Exercise aim
What you output must match, exactly, the lines from the start of the records to the line containing "125 L108 98", both ends kept and pictures excluded.

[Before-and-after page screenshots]
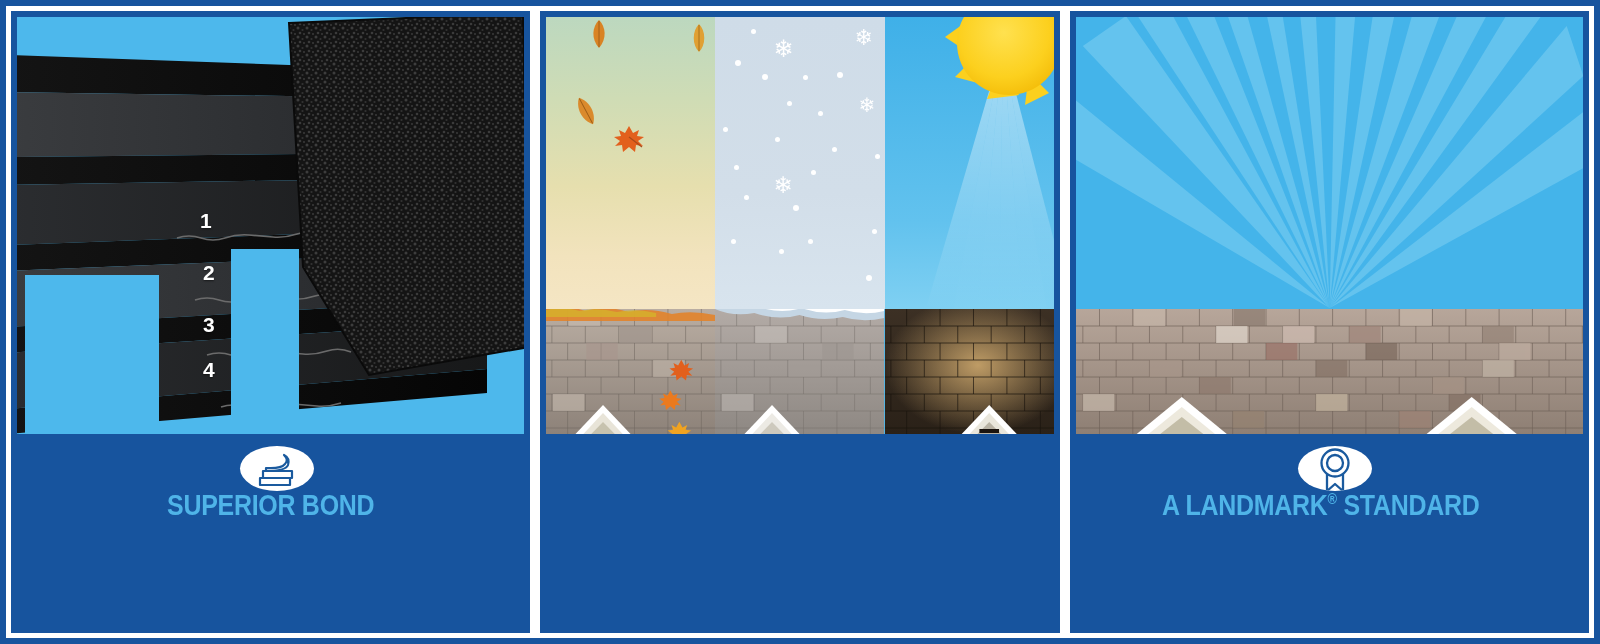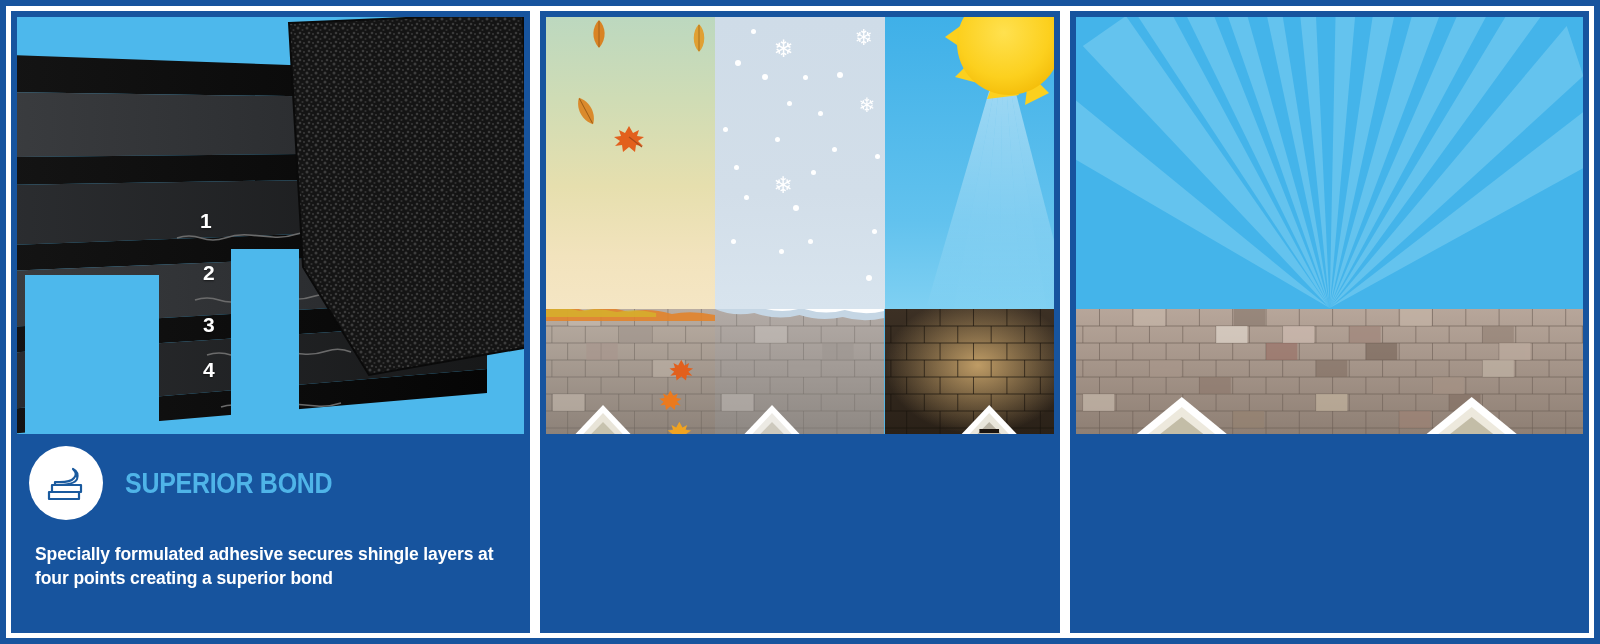--- a/index.html
+++ b/index.html
@@ -52,21 +52,21 @@
 
   
   .caption {
     flex: 1 1 auto;
     background: #17549e;
     position: relative;
     padding: 0;
   }
   .cap-head {
     display: flex;
-    flex-direction: row;
+    flex-direction: column;
     align-items: center;
     padding: 12px 0 0 12px;
     height: 86px;
     box-sizing: border-box;
   }
   .icon-circle {
     width: 74px;
     height: 74px;
     min-width: 74px;
     border-radius: 50%;
@@ -204,21 +204,20 @@
           <svg width="50" height="50" viewBox="0 0 50 50">
             <g fill="none" stroke="#1a5a9e" stroke-width="2.2" stroke-linejoin="round">
               <path d="M8 34 h30 v7 h-30 z"></path>
               <path d="M11 27 h29 v7 h-29 z"></path>
               <path d="M14 27 q20 0 22 -6 q2 -7 -4 -10 q5 5 1 9 q-4 5 -19 4 z" stroke-linecap="round"></path>
             </g>
           </svg>
         </div>
         <div class="cap-title">SUPERIOR BOND</div>
       </div>
-      <div class="cap-body">Specially formulated adhesive secures shingle layers at four points creating a superior bond</div>
     </div>
   </div>
 
   <div class="panel">
     <div class="media">
       <div class="p2-wrap">
 
         <div class="p2-col">
           <div class="p2-sky p2-sky-fall"></div>
           <svg class="leaf" style="left:42px;top:2px;" width="22" height="30" viewBox="0 0 22 30">
@@ -694,16 +693,28 @@
           <path d="M74 125 L108 98 L142 125 Z" fill="#ede9dd"></path>
           <path d="M86 125 L108 108 L130 125 Z" fill="#c3bda7"></path>
           <path d="M358 125 L404 88 L450 125 Z" fill="#ffffff"></path>
           <path d="M370 125 L404 98 L438 125 Z" fill="#ede9dd"></path>
           <path d="M382 125 L404 108 L426 125 Z" fill="#c3bda7"></path>
         </svg>
       </div>
     </div>
 
     <div class="caption">
+      <div class="cap-head">
+        <div class="icon-circle">
+          <svg width="50" height="50" viewBox="0 0 50 50">
+            <g fill="none" stroke="#1a5a9e" stroke-width="2.3">
+              <circle cx="25" cy="19" r="13.5"></circle>
+              <circle cx="25" cy="19" r="8"></circle>
+              <path d="M17 30 L17 47 L25 40 L33 47 L33 30" stroke-linejoin="round"></path>
+            </g>
+          </svg>
+        </div>
+        <div class="cap-title"><span>A LANDMARK</span><span class="reg">®</span><span> STANDARD</span></div>
+      </div>
     </div>
   </div>
 
 </div>
 
 </body></html>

Response
--- a/index.html
+++ b/index.html
@@ -52,21 +52,21 @@
 
   
   .caption {
     flex: 1 1 auto;
     background: #17549e;
     position: relative;
     padding: 0;
   }
   .cap-head {
     display: flex;
-    flex-direction: row;
+    flex-direction: column;
     align-items: center;
     padding: 12px 0 0 12px;
     height: 86px;
     box-sizing: border-box;
   }
   .icon-circle {
     width: 74px;
     height: 74px;
     min-width: 74px;
     border-radius: 50%;
@@ -204,21 +204,20 @@
           <svg width="50" height="50" viewBox="0 0 50 50">
             <g fill="none" stroke="#1a5a9e" stroke-width="2.2" stroke-linejoin="round">
               <path d="M8 34 h30 v7 h-30 z"></path>
               <path d="M11 27 h29 v7 h-29 z"></path>
               <path d="M14 27 q20 0 22 -6 q2 -7 -4 -10 q5 5 1 9 q-4 5 -19 4 z" stroke-linecap="round"></path>
             </g>
           </svg>
         </div>
         <div class="cap-title">SUPERIOR BOND</div>
       </div>
-      <div class="cap-body">Specially formulated adhesive secures shingle layers at four points creating a superior bond</div>
     </div>
   </div>
 
   <div class="panel">
     <div class="media">
       <div class="p2-wrap">
 
         <div class="p2-col">
           <div class="p2-sky p2-sky-fall"></div>
           <svg class="leaf" style="left:42px;top:2px;" width="22" height="30" viewBox="0 0 22 30">
@@ -694,16 +693,28 @@
           <path d="M74 125 L108 98 L142 125 Z" fill="#ede9dd"></path>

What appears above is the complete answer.